Execute each cell until you reach the Model Registry
section in the notebook. Here we define the name of the model, we also have set enable_monitoring to False, as a timestamp is not one of the features, but if you would like to monitor the model, an excellent overview can be found here.
Once the model is registered, it can be referenced using the version tag LAST
and after you have created a few models, you will find this really helpful to be able to always get the latest model or reference a specific version.
Using the Snowsight UI AI & ML -> Model, click on the Model that was registered (Boston_Model_Snowflake) the functions to call the model will be shown:
When the log_model API was called, the Predict and Explain functions were created. We can use these functions to get a prediction or explain the features that had the most impact on the prediction, refer to the links for details about the function calling arguments and background on the techniques used to explain the prediction.
The models and functions can also be shown using SQL:
SELECT
*
FROM your-database.INFORMATION_SCHEMA.MODEL_VERSIONS
where model_name like '%BOSTON_MODEL%';
If you would like to call the functions then jump ahead to the Invoke the Model section, otherwise we can deploy the model using a Snowpark Container Services that would allow either a Snowflake.ML or Open Source model to be called as an endpoint or directly in SQL.
Review the cell labeled spcs deployment details
, this defines the instance family (number of cpu's / gpu's and memory) and the number of instances, the compute pool is then created and the service created. Notice on the create_service call, ingress_enabled is set to True, so this endpoint will be exposed to the internet, however a valid token will be required to access the endpoint.
If you are not familiar with Snowflake OAuth, here is an excellent overview.
Creating the compute pool and building the service is a one time operation and it will take several minutes (maybe 20) but the notebook output will keep you updated on progress.
Once the model is deployed as a service, the service endpoint will be shown.
When the model was trained if an Open Source package was downloaded and installed, then you will need to deploy that model as a service (see Deploy the Model)
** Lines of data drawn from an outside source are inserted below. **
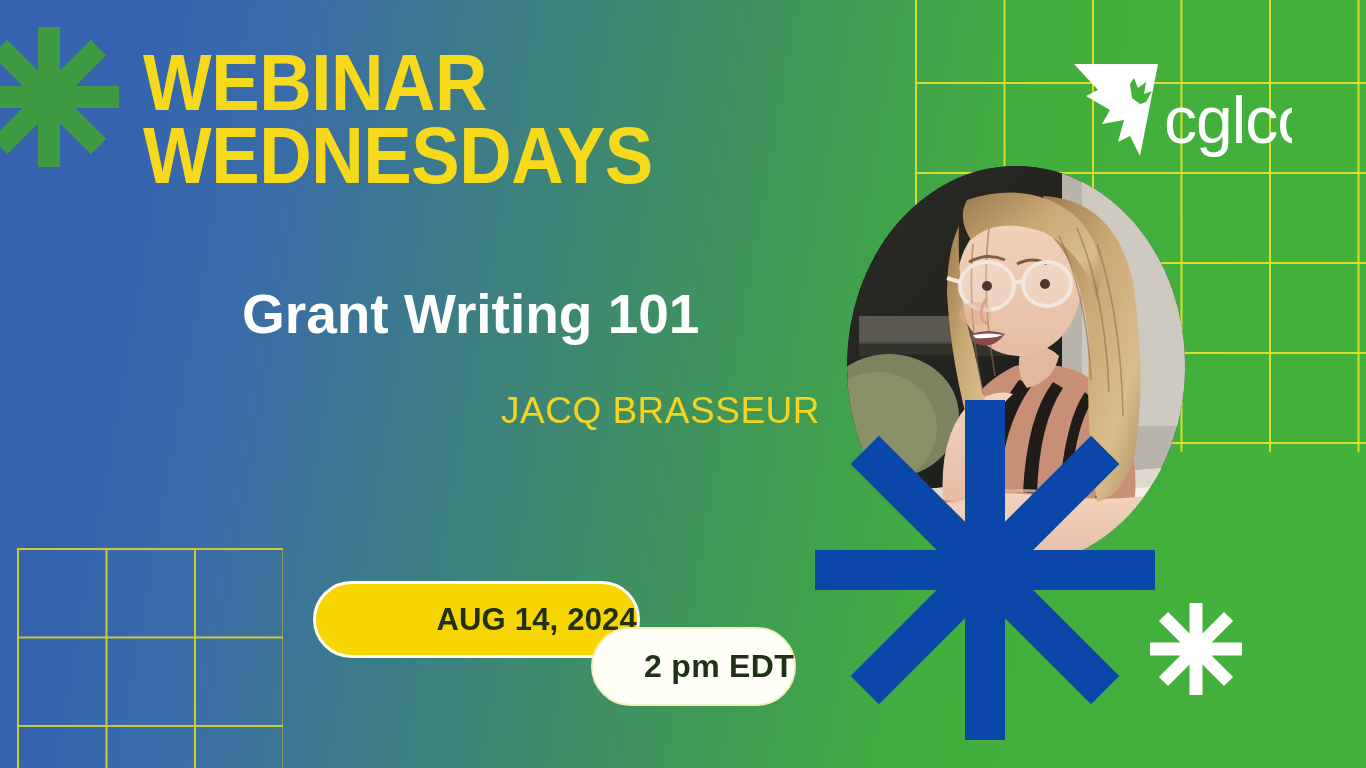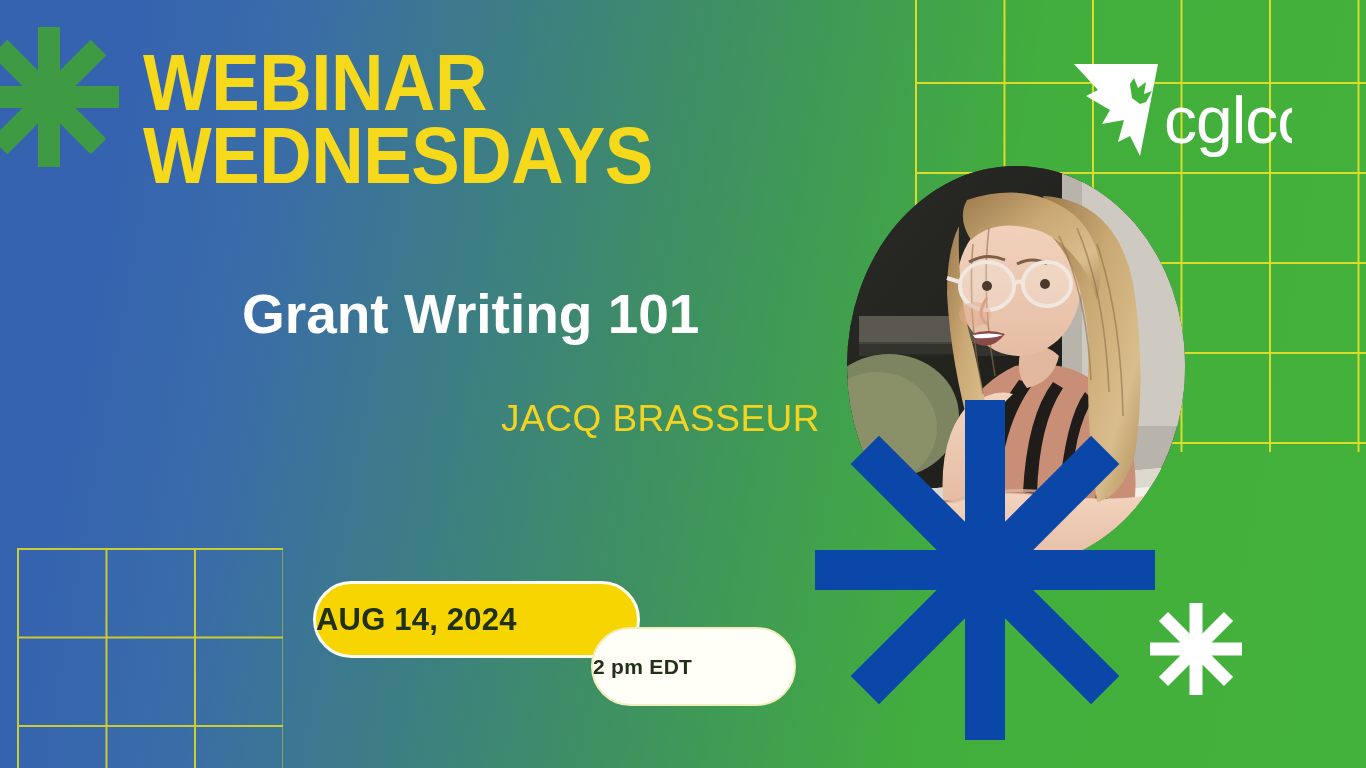--- a/index.html
+++ b/index.html
@@ -112,28 +112,28 @@
     left: 300px;
     top: 388px;
     width: 520px;
     text-align: right;
     color: #F5D321;
     font-size: 37px;
     line-height: 1.27;
     font-weight: 400;
     letter-spacing: 0.5px;
   }
-  #speaker .line { display: block; margin-top: 8px; }
+  #speaker .line { display: block; }
 
   
   .pill {
     position: absolute;
     display: flex;
     align-items: center;
-    justify-content: flex-start;
+    justify-content: flex-end;
     border-radius: 999px;
     color: #213117;
     font-weight: 700;
     white-space: nowrap;
   }
   #pill-date {
     left: 313px;
     top: 581px;
     width: 321px;
     height: 71px;
@@ -142,21 +142,21 @@
     font-size: 31px;
     letter-spacing: 0.2px;
   }
   #pill-time {
     left: 591px;
     top: 627px;
     width: 201px;
     height: 75px;
     background: #FFFEF7;
     border: 2px solid #F2EDBD;
-    font-size: 21px;
+    font-size: 32px;
     letter-spacing: 0.3px;
     z-index: 5;
   }
 
   
   #logo {
     position: absolute;
     left: 1072px;
     top: 58px;
     width: 220px;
If you jumped ahead and want to call the function, you can use the generated SQL or Python from earlier.
The Notebook cell make
predictions using model deployed to SPCS, shows how to invoke the function, but what about an external request (remember we set ingress_enabled=True) the Notebook Remote_SPCS_Call
Using an external call requires authentication to set up but once this is done calling the model is easy and secure.
The Notebook has two examples, one using the Python requests HTTP library and the other using the Snowpark package
If the model was deployed as a service, then the compute pool and service will automatically suspend, but you can also issue a SQL call as well:
alter compute pool INFERENCE_CP suspend;
alter service INFERENCE_SERVICE suspend;
Suspending the resources will enable them to be started again, but if you do not want them you can also drop them:
drop service INFERENCE_SERVICE;
drop compute pool INFERENCE_CP;
The data that was imported at the beginning of the tutorial can also be deleted using a drop on the table, use this SQL to find the table names.
show tables like '%DEMO_BOSTON_HOUSING%';
The model can be dropped from the model registry:
drop model BOSTON_MODEL;
Features that we created in the beginning can also be dropped, clicking on the action button (3 dots) on the FeatureView in the Snowsight is the quickest way.
You have done it, congratulations!
This tutorial went through a workflow creating features from data, saving them into the Feature Store and then using the new features to train a open source and Snowflake.ML model.
Lastly the model was deployed within Snowflake and we showed how to call the model for inference.
All of these steps executed within Snowflake !